We'll start with a simple set of numeric features:
- `bytes_sent`
- `bytes_received`

These represent how much data is going out and coming in.  
We’ll later add more features if needed.

In [12]:
df["bytes_sent"] = df["bytes_sent"].fillna(0)
df["bytes_received"] = df["bytes_received"].fillna(0)

In [13]:
if "total_traffic_bytes" not in df.columns:
    df["total_traffic_bytes"] = df["bytes_sent"] + df["bytes_received"]
df["hour_of_day"] = df["timestamp"].dt.hour
num_features = ["bytes_sent", "bytes_received", "total_traffic_bytes", "hour_of_day"]
X = df[num_features].fillna(0)

## Feature Scaling
We scale the features so that large values (like bytes) do not overpower the model.

In [14]:
from sklearn.preprocessing import StandardScaler
scaler = StandardScaler()
X_scaled = scaler.fit_transform(X)

In [15]:
X_scaled

array([[-0.10587809, -0.10733896, -0.11391339, -1.66107401],
       [-0.10587809, -0.10733896, -0.11391339, -1.51660711],
       [-0.10587809, -0.10733896, -0.11391339, -1.37214021],
       ...,
       [11.69475434, 13.85847144, 13.65711127,  0.21699565],
       [ 9.66772868, 10.63349676, 10.84823226,  0.36146255],
       [ 7.07991994,  1.3042738 ,  4.46456246,  0.50592945]],
      shape=(66532, 4))

As a initial step i want to surface the records that are unusal for this im not choosing heavy trained model
I simply choose "Isolation Forest" for easiness

In [16]:
from pyod.models.iforest import IForest

model = IForest(contamination=0.02, random_state=42)
model.fit(X_scaled)

df["anomaly"] = model.predict(X_scaled)
df["anomaly_score"] = model.decision_function(X_scaled)

In [17]:
df.tail()

Unnamed: 0,timestamp,src_ip,dst_ip,bytes_sent,bytes_received,action,application,url_category,user_id,total_traffic_byte,total_traffic_bytes,hour_of_day,anomaly,anomaly_score
66527,2025-08-11 11:00:00,10.0.135.112,172.16.192.192,21252.0,21087.0,allow,ftp,news,user306,42339.0,42339.0,11,1,0.160813
66528,2025-08-11 12:00:00,10.0.73.163,172.16.35.73,74696.0,85451.0,allow,ssl,unknown,user228,160147.0,160147.0,12,1,0.29494
66529,2025-08-11 13:00:00,10.0.192.1,172.16.130.86,81963.0,97926.0,allow,snmp,news,user24,179889.0,179889.0,13,1,0.297328
66530,2025-08-11 14:00:00,10.0.140.253,172.16.6.215,67884.0,75313.0,allow,web-browsing,malware,user553,143197.0,143197.0,14,1,0.286194
66531,2025-08-11 15:00:00,10.0.71.72,172.16.186.133,49910.0,9898.0,allow,snmp,malware,user255,59808.0,59808.0,15,1,0.174371


### Sanity Check

As for i know if a firewall dropped or denied traffic that could be suspicious activity but we dont have any labelled attacks 
so we have a action column we can compare the deny or drop rows with this anamoly score

In [18]:
from sklearn.metrics import precision_recall_fscore_support

proxy_y = df["action"].isin(["deny", "drop"]).astype(int)
precision, recall, f1, _ = precision_recall_fscore_support(proxy_y, df["anomaly"], average="binary")

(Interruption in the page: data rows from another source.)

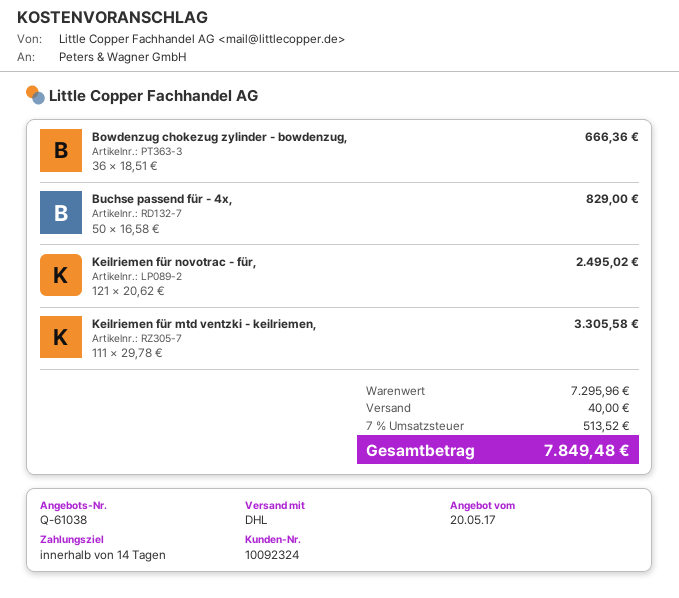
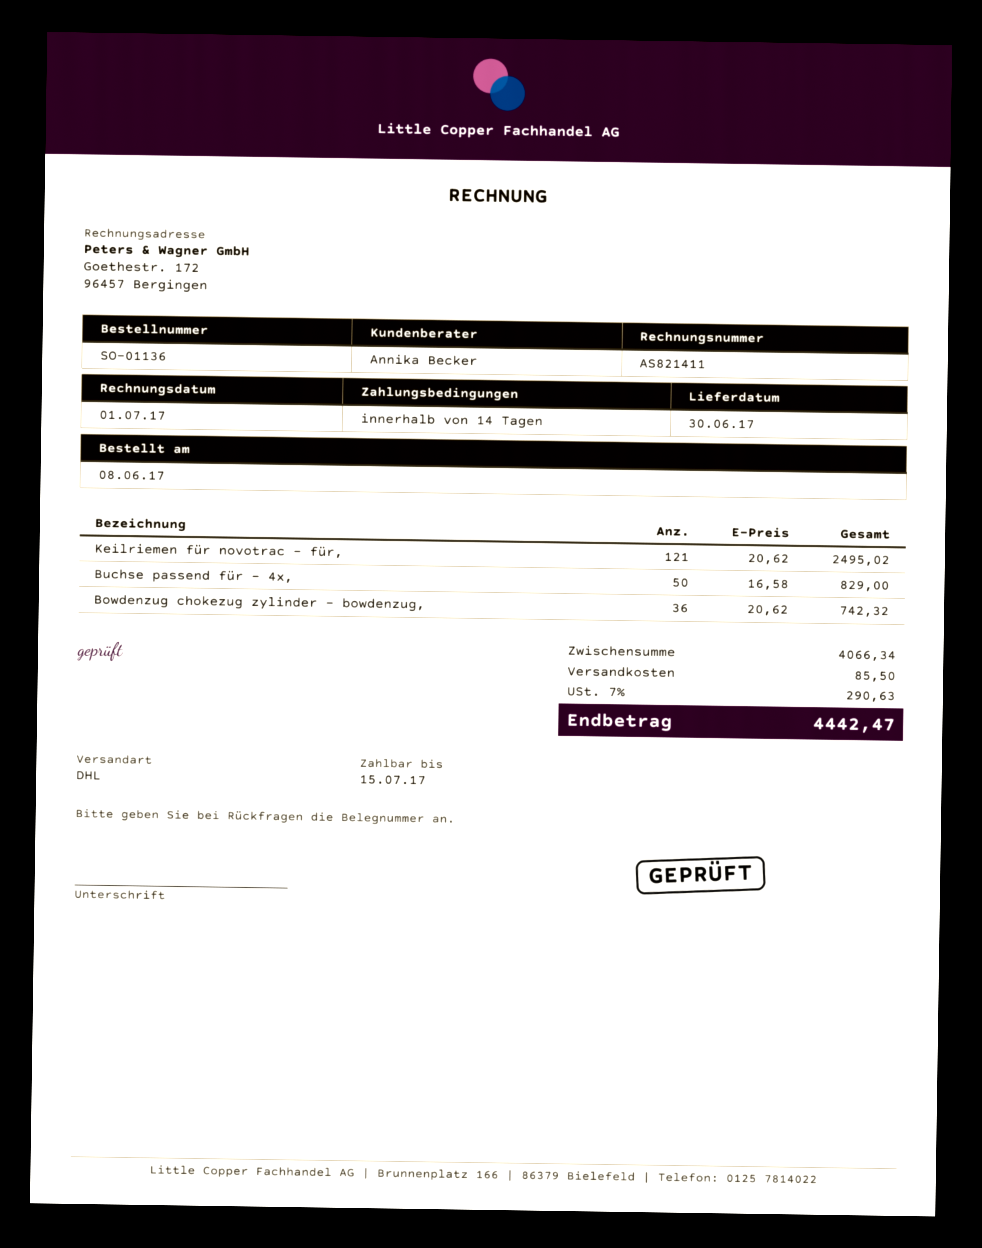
Bowdenzug chokezug zylinder - bowdenzug,: 36 x 18.51 = 666.36 -> 36 x 20.62 = 742.32
Keilriemen für mtd ventzki - keilriemen,: 111 x 29.78 = 3305.58 -> none
subtotal: 7295.96 -> 4066.34
shipping: 40.00 -> 85.50
tax: 7% = 513.52 -> 7% = 290.63
total: 7849.48 -> 4442.47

print(f"Precision: {precision:.2f}")
print(f"Recall   : {recall:.2f}")
print(f"F1‑score : {f1:.2f}")

Precision: 0.15
Recall   : 1.00
F1‑score : 0.26


above data is not really a accuracy but it just outliers how well it aligned with firewal already tagged it as drop or deny

In [None]:
import joblib
joblib.dump(model, "model.joblib")
joblib.dump(scaler, "scaler.joblib")
print("\nSaved artefacts:")
for fname in ("model.joblib", "scaler.joblib"):
    obj = joblib.load(fname)
    print(f"{fname} →", type(obj))


Saved artefacts:
model.joblib → <class 'pyod.models.iforest.IForest'>
scaler.joblib → <class 'sklearn.preprocessing._data.StandardScaler'>


In [20]:
import joblib
model_or_data = joblib.load("./model.joblib")
print("Model Type:", type(model_or_data))
print("Model:", model_or_data)
print("Model Parameters:", model_or_data.get_params())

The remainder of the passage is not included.